Despite the amount of work undertaken and planned to date, the complete scope of work under the consent decree is not yet known, and, accordingly, the associated costs not yet determined.
The litigation associated with these environmental liabilities (Gloria Austin, et al. v. Wyle Laboratories, Inc. et al., and the other claims of plaintiff Norco landowners and residents which were consolidated with it; Arrow’s actions against E.ON, successor to VEBA, and Wyle for the judicial enforcement of the various indemnification provisions; and Arrow’s claim against a number of insurers on policies relevant to the Wyle sites) is ongoing and unresolved. The litigation is described more fully in Note 15 and Item 3 of Part I of the company’s Annual Report on Form 10-K for the year ended December 31, 2006. The company has received an opinion of counsel that the recovery of costs incurred to date which are covered under the contractual indemnifications associated with the environmental clean-up costs related to the Norco and Huntsville sites, is probable. Based on the opinion of counsel, the company increased the receivable for amounts due from E.ON AG by $3,168 during the first six months of 2007 to $20,868. The company’s net costs for such indemnified matters may vary from period to period as estimates of recoveries are not always recognized in the same period as the accrual of estimated expenses.
Other
From time to time, in the normal course of business, the company may become liable with respect to other pending and threatened litigation, environmental, regulatory, and tax matters. While such matters are subject to inherent uncertainties, it is not currently anticipated that any such other matters will have a material adverse impact on the company’s financial position, liquidity, or results of operations.
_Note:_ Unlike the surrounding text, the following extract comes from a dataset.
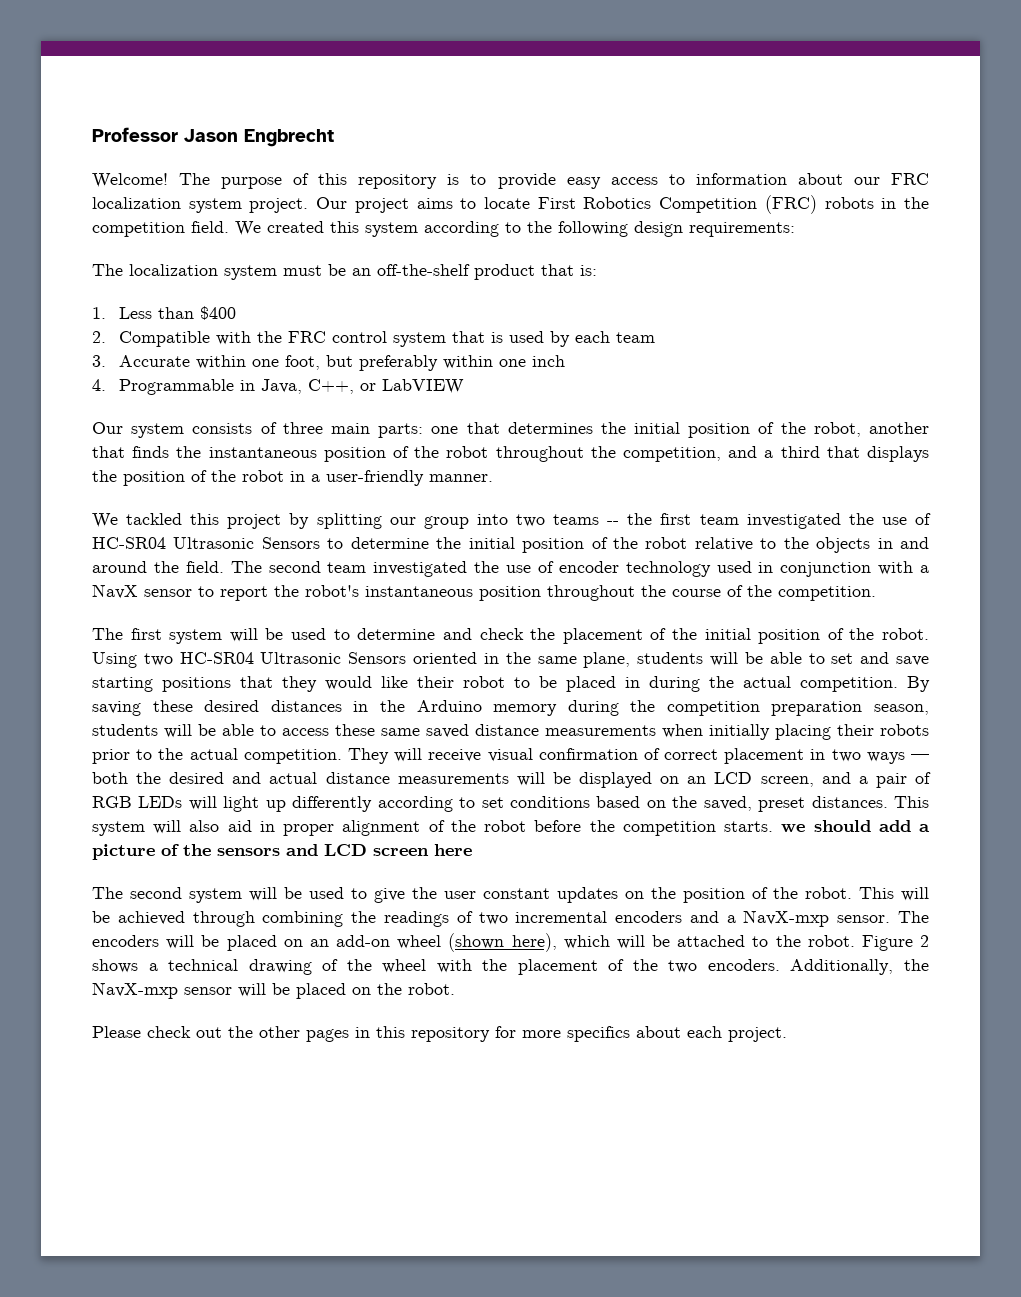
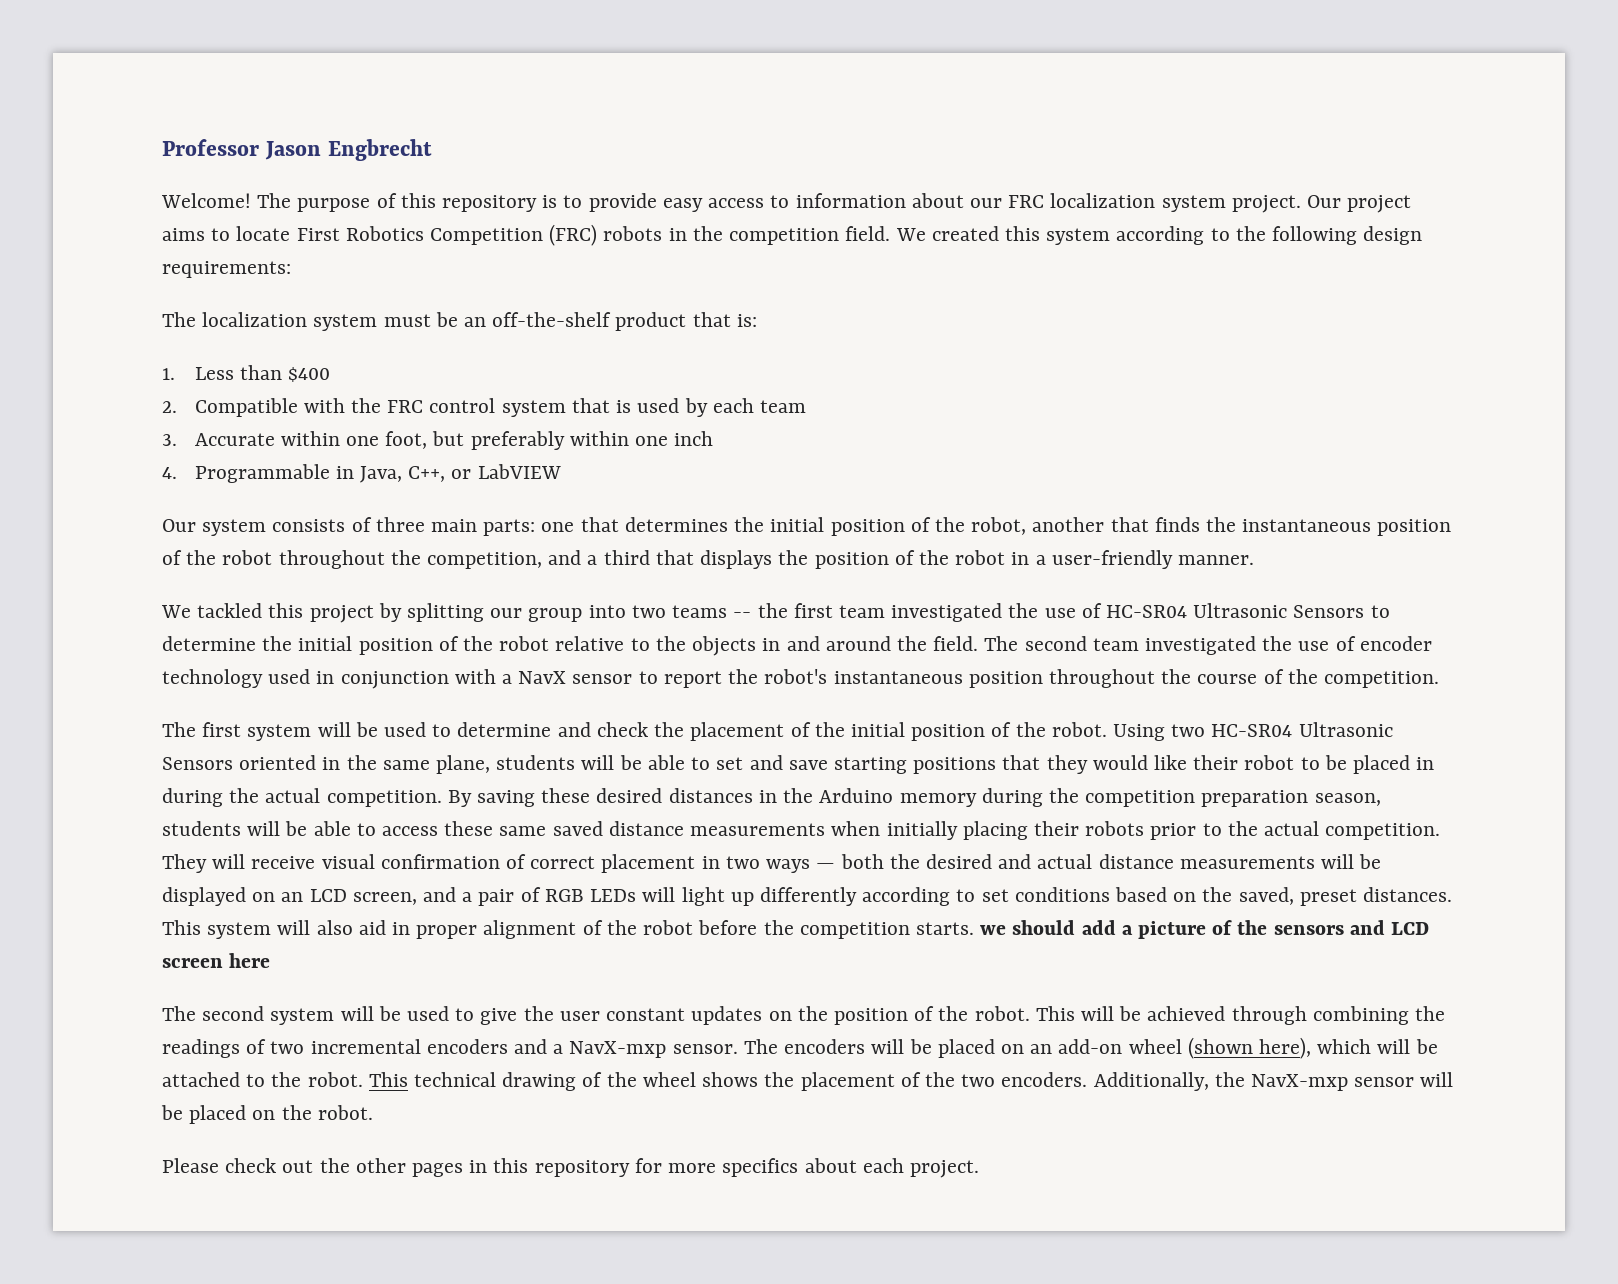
[861,935,929,951] [92,959,158,973] Figure 2 shows a -> [368,1072,408,1087] This
[436,959,472,973] with -> [702,1072,759,1087] shows

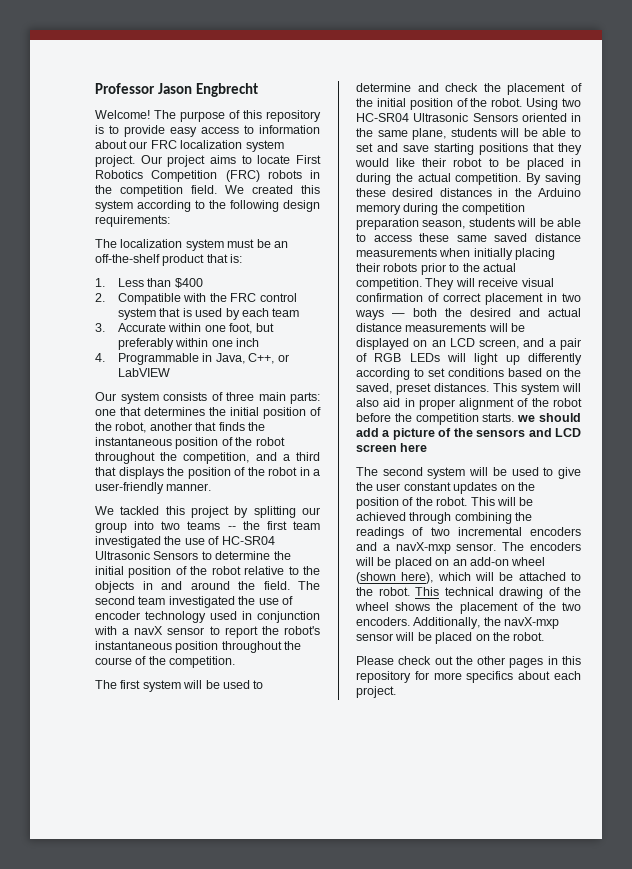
[518,671,567,684] NavX -> [134,626,164,635] navX
[569,1041,667,1058] NavX-mxp -> [395,542,451,554] navX-mxp
[1250,1074,1348,1091] NavX-mxp -> [504,617,560,629] navX-mxp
Note N – Segment and Geographic Information
The company is a global provider of products, services, and solutions to industrial and commercial users of electronic components and enterprise computing solutions. The company distributes electronic components to original equipment manufacturers and contract manufacturers through its global components business segment and enterprise computing solutions to VARs through its global ECS business segment. As a result of the company’s philosophy of maximizing operating efficiencies through the centralization of certain functions, selected fixed assets and related depreciation, as well as borrowings, are not directly attributable to the individual operating segments and are included in the corporate business segment.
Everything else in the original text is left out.